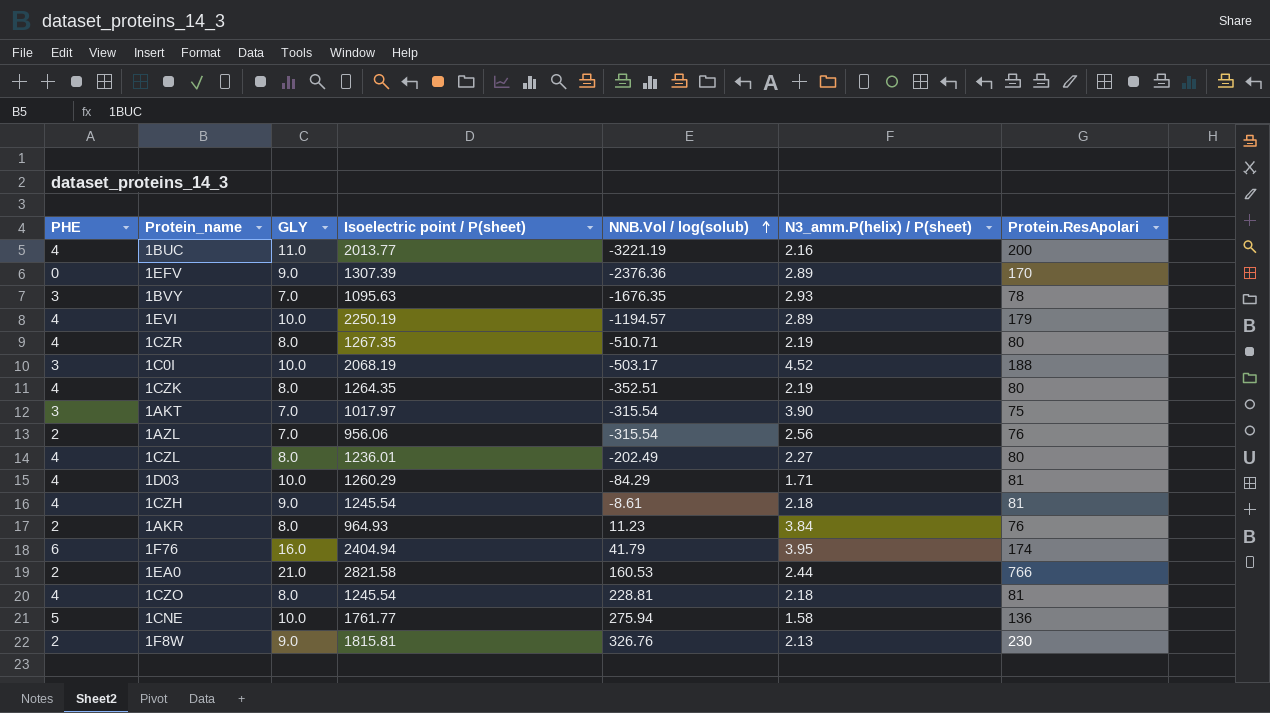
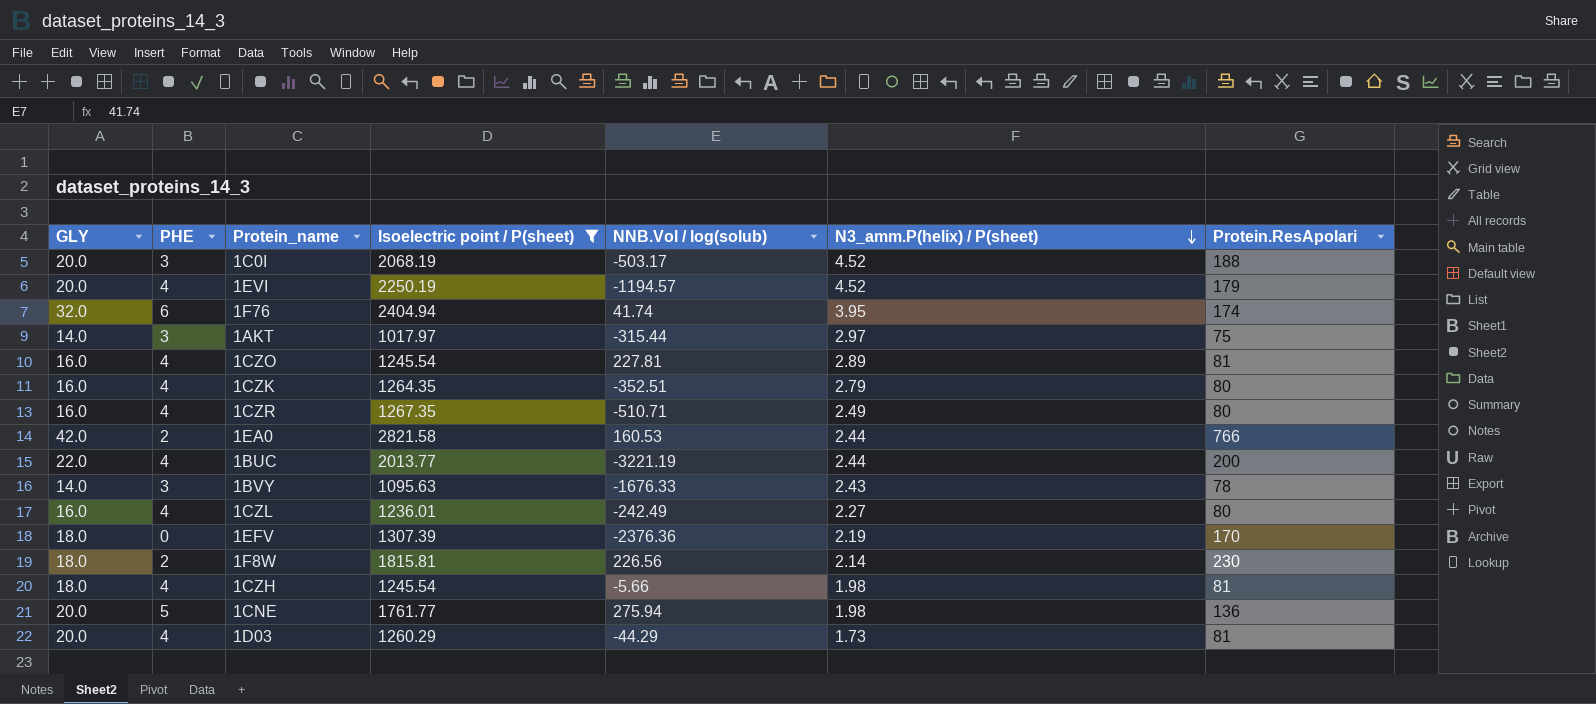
filter: none -> Isoelectric point / P(sheet) >= 1017.97
row order: NNB.Vol / log(solub) ascending -> N3_amm.P(helix) / P(sheet) descending
column GLY | position: 3 -> 1
1C0I | GLY: 10.0 -> 20.0
1EVI | GLY: 10.0 -> 20.0
1EVI | N3_amm.P(helix) / P(sheet): 2.89 -> 4.52
1F76 | GLY: 16.0 -> 32.0
1F76 | NNB.Vol / log(solub): 41.79 -> 41.74
1AKT | GLY: 7.0 -> 14.0
1AKT | NNB.Vol / log(solub): -315.54 -> -315.44
1AKT | N3_amm.P(helix) / P(sheet): 3.90 -> 2.97
1CZO | GLY: 8.0 -> 16.0
1CZO | NNB.Vol / log(solub): 228.81 -> 227.81
1CZO | N3_amm.P(helix) / P(sheet): 2.18 -> 2.89
1CZK | GLY: 8.0 -> 16.0
1CZK | N3_amm.P(helix) / P(sheet): 2.19 -> 2.79
1CZR | GLY: 8.0 -> 16.0
1CZR | N3_amm.P(helix) / P(sheet): 2.19 -> 2.49
1EA0 | GLY: 21.0 -> 42.0
1BUC | GLY: 11.0 -> 22.0
1BUC | N3_amm.P(helix) / P(sheet): 2.16 -> 2.44
1BVY | GLY: 7.0 -> 14.0
1BVY | NNB.Vol / log(solub): -1676.35 -> -1676.33
1BVY | N3_amm.P(helix) / P(sheet): 2.93 -> 2.43
1CZL | GLY: 8.0 -> 16.0
1CZL | NNB.Vol / log(solub): -202.49 -> -242.49
1EFV | GLY: 9.0 -> 18.0
1EFV | N3_amm.P(helix) / P(sheet): 2.89 -> 2.19
1F8W | GLY: 9.0 -> 18.0
1F8W | NNB.Vol / log(solub): 326.76 -> 226.56
1F8W | N3_amm.P(helix) / P(sheet): 2.13 -> 2.14
1CZH | GLY: 9.0 -> 18.0
1CZH | NNB.Vol / log(solub): -8.61 -> -5.66
1CZH | N3_amm.P(helix) / P(sheet): 2.18 -> 1.98
1CNE | GLY: 10.0 -> 20.0
1CNE | N3_amm.P(helix) / P(sheet): 1.58 -> 1.98
1D03 | GLY: 10.0 -> 20.0
1D03 | NNB.Vol / log(solub): -84.29 -> -44.29
1D03 | N3_amm.P(helix) / P(sheet): 1.71 -> 1.73

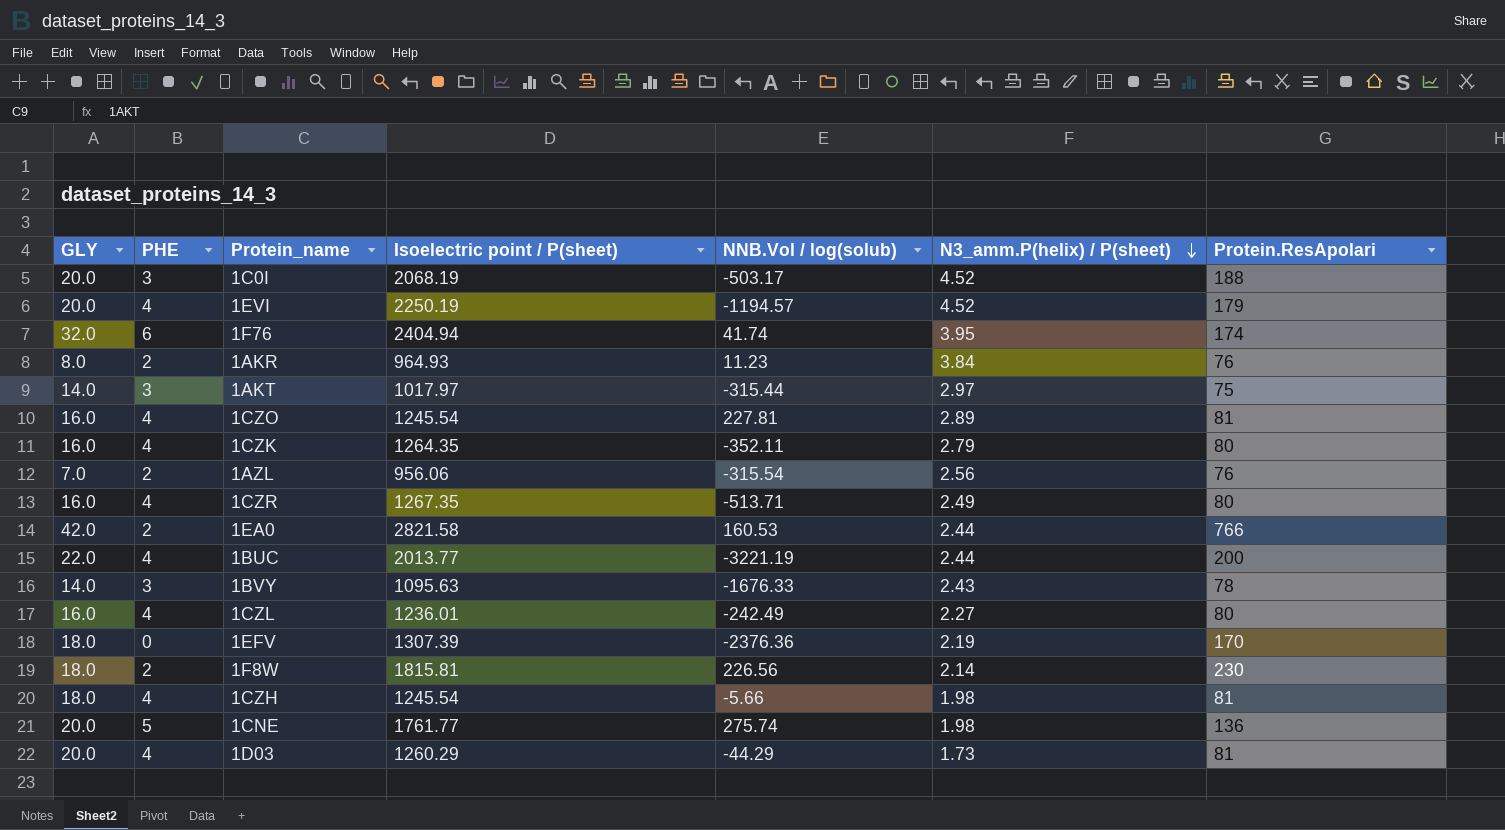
filter: Isoelectric point / P(sheet) >= 1017.97 -> none
1CZK | NNB.Vol / log(solub): -352.51 -> -352.11
1CZR | NNB.Vol / log(solub): -510.71 -> -513.71
1CNE | NNB.Vol / log(solub): 275.94 -> 275.74

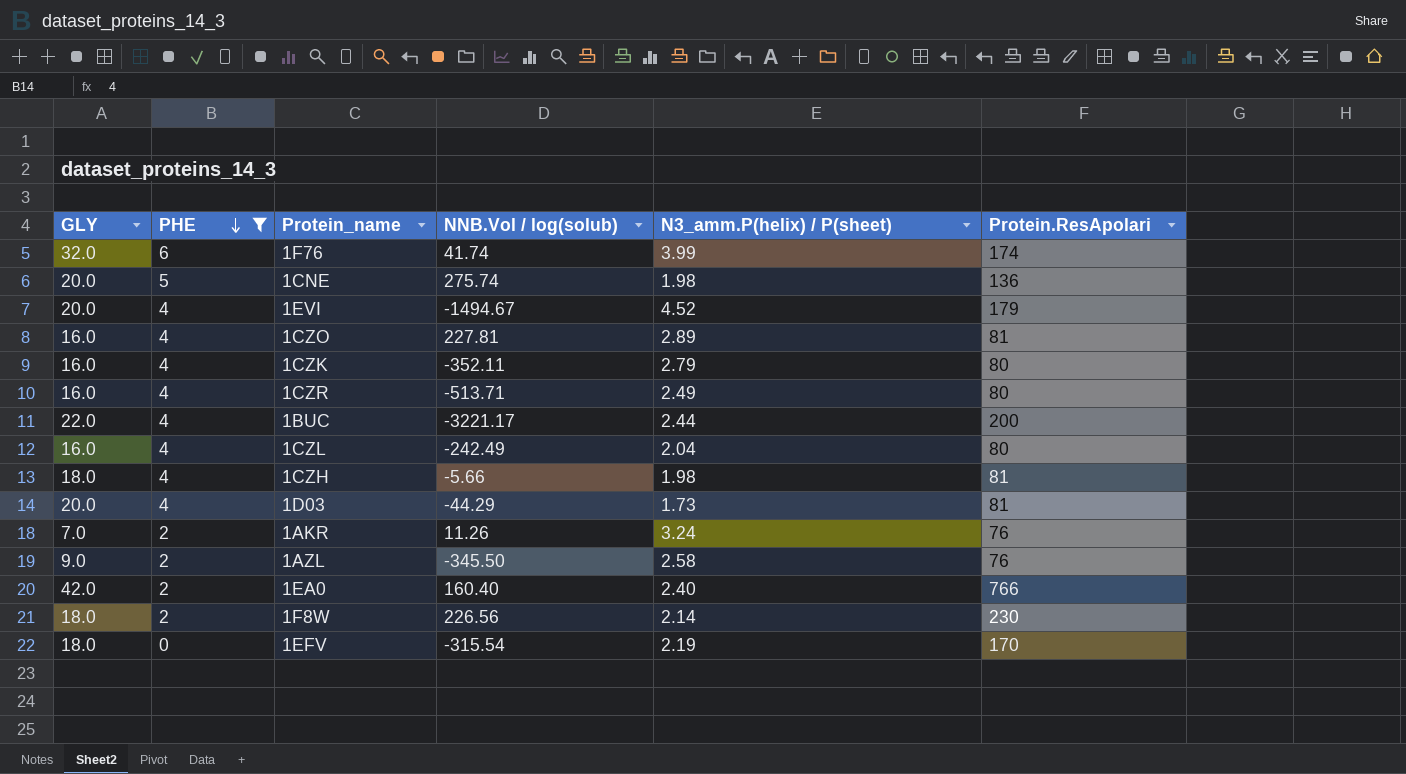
filter: none -> PHE != 3
row order: N3_amm.P(helix) / P(sheet) descending -> PHE descending
column Isoelectric point / P(sheet) | position: 4 -> none
1F76 | N3_amm.P(helix) / P(sheet): 3.95 -> 3.99
1EVI | NNB.Vol / log(solub): -1194.57 -> -1494.67
1BUC | NNB.Vol / log(solub): -3221.19 -> -3221.17
1CZL | N3_amm.P(helix) / P(sheet): 2.27 -> 2.04
1AKR | GLY: 8.0 -> 7.0
1AKR | NNB.Vol / log(solub): 11.23 -> 11.26
1AKR | N3_amm.P(helix) / P(sheet): 3.84 -> 3.24
1AZL | GLY: 7.0 -> 9.0
1AZL | NNB.Vol / log(solub): -315.54 -> -345.50
1AZL | N3_amm.P(helix) / P(sheet): 2.56 -> 2.58
1EA0 | NNB.Vol / log(solub): 160.53 -> 160.40
1EA0 | N3_amm.P(helix) / P(sheet): 2.44 -> 2.40
1EFV | NNB.Vol / log(solub): -2376.36 -> -315.54

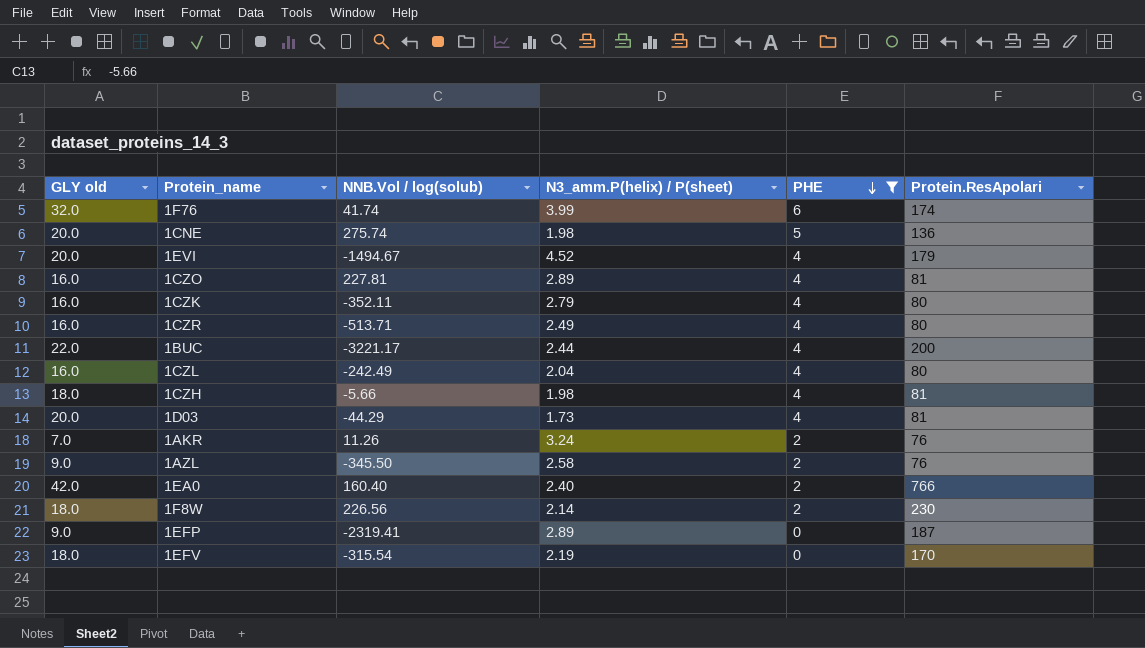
column name: GLY -> GLY old
column PHE | position: 2 -> 5
row 1EFP: none -> 9.0 | -2319.41 | 2.89 | 0 | 187

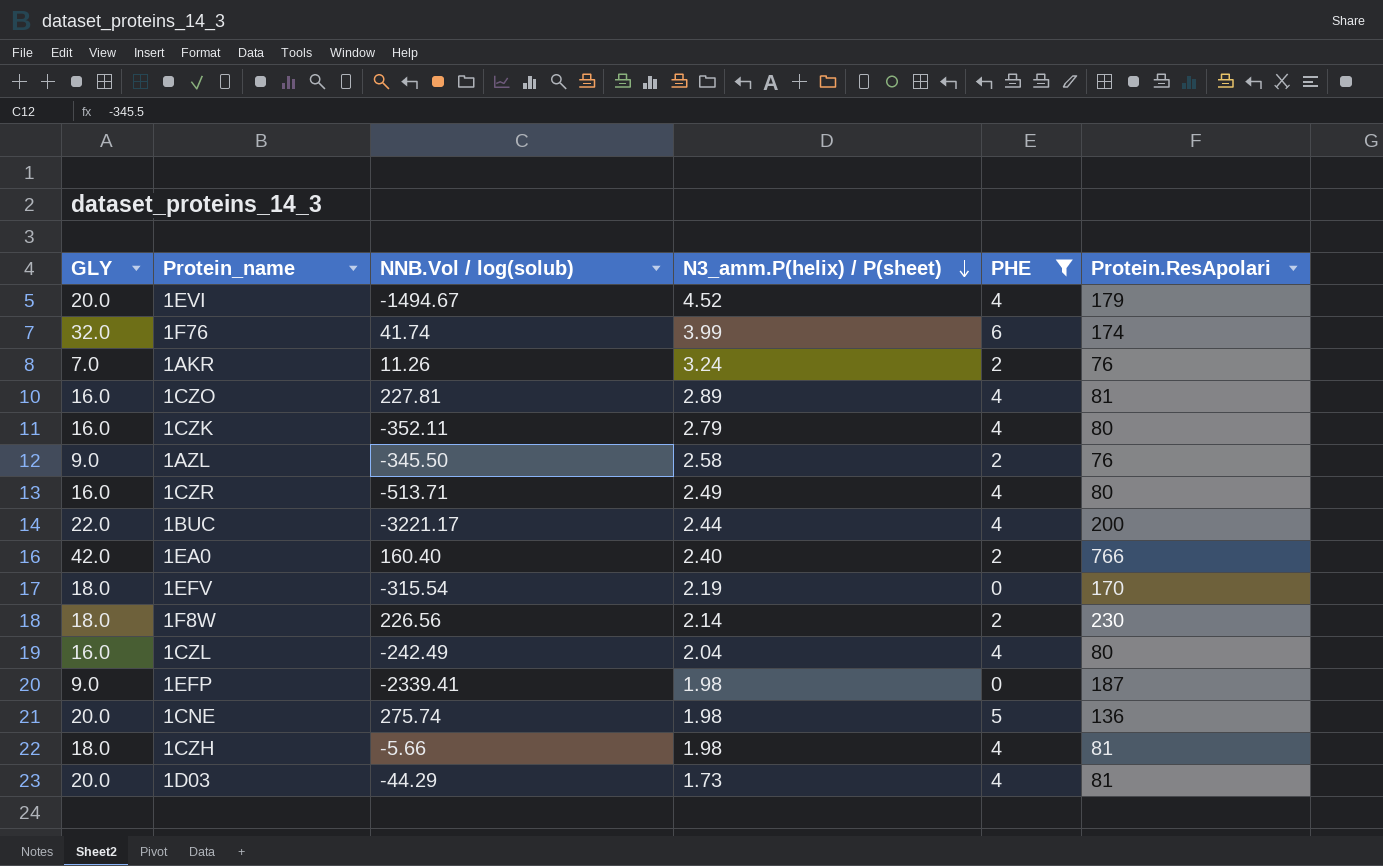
row order: PHE descending -> N3_amm.P(helix) / P(sheet) descending
column name: GLY old -> GLY
1EFP | NNB.Vol / log(solub): -2319.41 -> -2339.41
1EFP | N3_amm.P(helix) / P(sheet): 2.89 -> 1.98

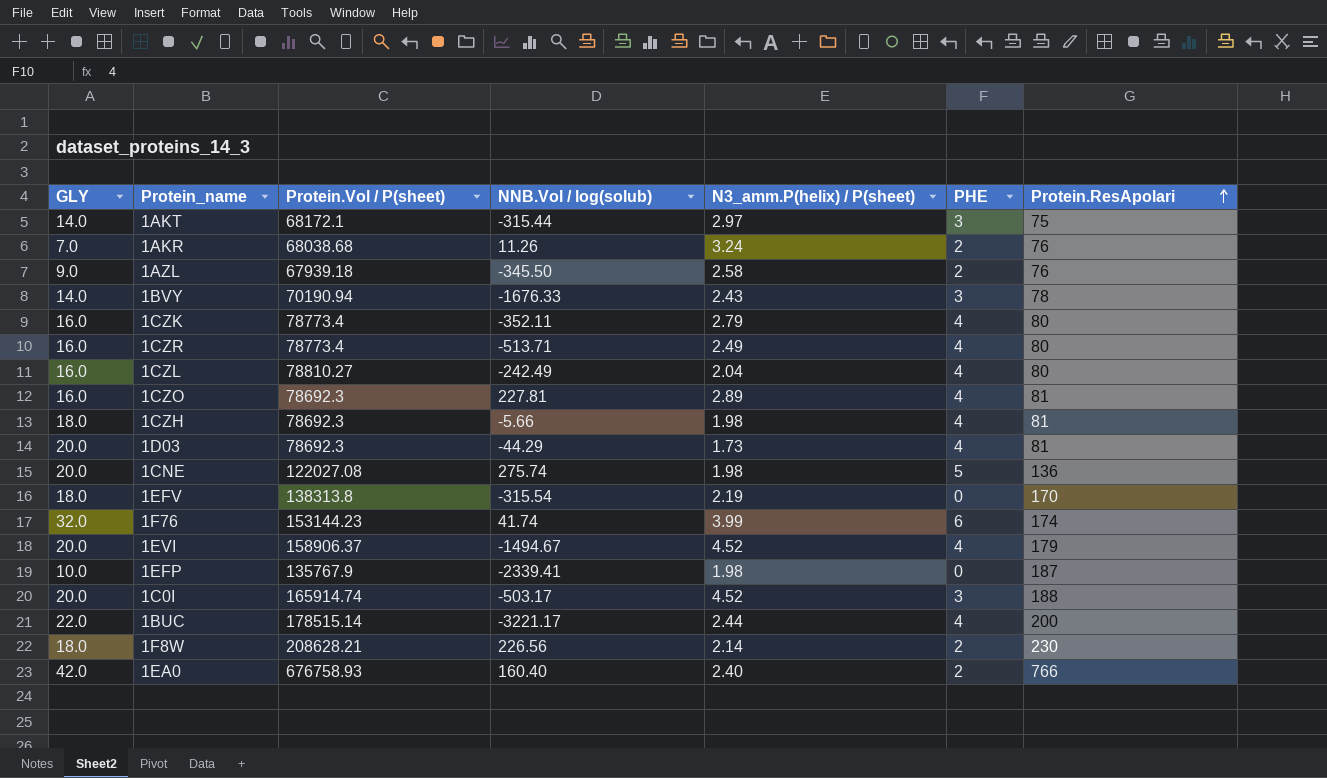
filter: PHE != 3 -> none
row order: N3_amm.P(helix) / P(sheet) descending -> Protein.ResApolari ascending
column Protein.Vol / P(sheet) | position: none -> 3
1EFP | GLY: 9.0 -> 10.0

[Task brief]:
Return the records verbatim, minus pictures.

[Solution for this task]:
filter: none -> Isoelectric point / P(sheet) >= 1017.97
row order: NNB.Vol / log(solub) ascending -> N3_amm.P(helix) / P(sheet) descending
column GLY | position: 3 -> 1
1C0I | GLY: 10.0 -> 20.0
1EVI | GLY: 10.0 -> 20.0
1EVI | N3_amm.P(helix) / P(sheet): 2.89 -> 4.52
1F76 | GLY: 16.0 -> 32.0
1F76 | NNB.Vol / log(solub): 41.79 -> 41.74
1AKT | GLY: 7.0 -> 14.0
1AKT | NNB.Vol / log(solub): -315.54 -> -315.44
1AKT | N3_amm.P(helix) / P(sheet): 3.90 -> 2.97
1CZO | GLY: 8.0 -> 16.0
1CZO | NNB.Vol / log(solub): 228.81 -> 227.81
1CZO | N3_amm.P(helix) / P(sheet): 2.18 -> 2.89
1CZK | GLY: 8.0 -> 16.0
1CZK | N3_amm.P(helix) / P(sheet): 2.19 -> 2.79
1CZR | GLY: 8.0 -> 16.0
1CZR | N3_amm.P(helix) / P(sheet): 2.19 -> 2.49
1EA0 | GLY: 21.0 -> 42.0
1BUC | GLY: 11.0 -> 22.0
1BUC | N3_amm.P(helix) / P(sheet): 2.16 -> 2.44
1BVY | GLY: 7.0 -> 14.0
1BVY | NNB.Vol / log(solub): -1676.35 -> -1676.33
1BVY | N3_amm.P(helix) / P(sheet): 2.93 -> 2.43
1CZL | GLY: 8.0 -> 16.0
1CZL | NNB.Vol / log(solub): -202.49 -> -242.49
1EFV | GLY: 9.0 -> 18.0
1EFV | N3_amm.P(helix) / P(sheet): 2.89 -> 2.19
1F8W | GLY: 9.0 -> 18.0
1F8W | NNB.Vol / log(solub): 326.76 -> 226.56
1F8W | N3_amm.P(helix) / P(sheet): 2.13 -> 2.14
1CZH | GLY: 9.0 -> 18.0
1CZH | NNB.Vol / log(solub): -8.61 -> -5.66
1CZH | N3_amm.P(helix) / P(sheet): 2.18 -> 1.98
1CNE | GLY: 10.0 -> 20.0
1CNE | N3_amm.P(helix) / P(sheet): 1.58 -> 1.98
1D03 | GLY: 10.0 -> 20.0
1D03 | NNB.Vol / log(solub): -84.29 -> -44.29
1D03 | N3_amm.P(helix) / P(sheet): 1.71 -> 1.73

filter: Isoelectric point / P(sheet) >= 1017.97 -> none
1CZK | NNB.Vol / log(solub): -352.51 -> -352.11
1CZR | NNB.Vol / log(solub): -510.71 -> -513.71
1CNE | NNB.Vol / log(solub): 275.94 -> 275.74

filter: none -> PHE != 3
row order: N3_amm.P(helix) / P(sheet) descending -> PHE descending
column Isoelectric point / P(sheet) | position: 4 -> none
1F76 | N3_amm.P(helix) / P(sheet): 3.95 -> 3.99
1EVI | NNB.Vol / log(solub): -1194.57 -> -1494.67
1BUC | NNB.Vol / log(solub): -3221.19 -> -3221.17
1CZL | N3_amm.P(helix) / P(sheet): 2.27 -> 2.04
1AKR | GLY: 8.0 -> 7.0
1AKR | NNB.Vol / log(solub): 11.23 -> 11.26
1AKR | N3_amm.P(helix) / P(sheet): 3.84 -> 3.24
1AZL | GLY: 7.0 -> 9.0
1AZL | NNB.Vol / log(solub): -315.54 -> -345.50
1AZL | N3_amm.P(helix) / P(sheet): 2.56 -> 2.58
1EA0 | NNB.Vol / log(solub): 160.53 -> 160.40
1EA0 | N3_amm.P(helix) / P(sheet): 2.44 -> 2.40
1EFV | NNB.Vol / log(solub): -2376.36 -> -315.54

column name: GLY -> GLY old
column PHE | position: 2 -> 5
row 1EFP: none -> 9.0 | -2319.41 | 2.89 | 0 | 187

row order: PHE descending -> N3_amm.P(helix) / P(sheet) descending
column name: GLY old -> GLY
1EFP | NNB.Vol / log(solub): -2319.41 -> -2339.41
1EFP | N3_amm.P(helix) / P(sheet): 2.89 -> 1.98

filter: PHE != 3 -> none
row order: N3_amm.P(helix) / P(sheet) descending -> Protein.ResApolari ascending
column Protein.Vol / P(sheet) | position: none -> 3
1EFP | GLY: 9.0 -> 10.0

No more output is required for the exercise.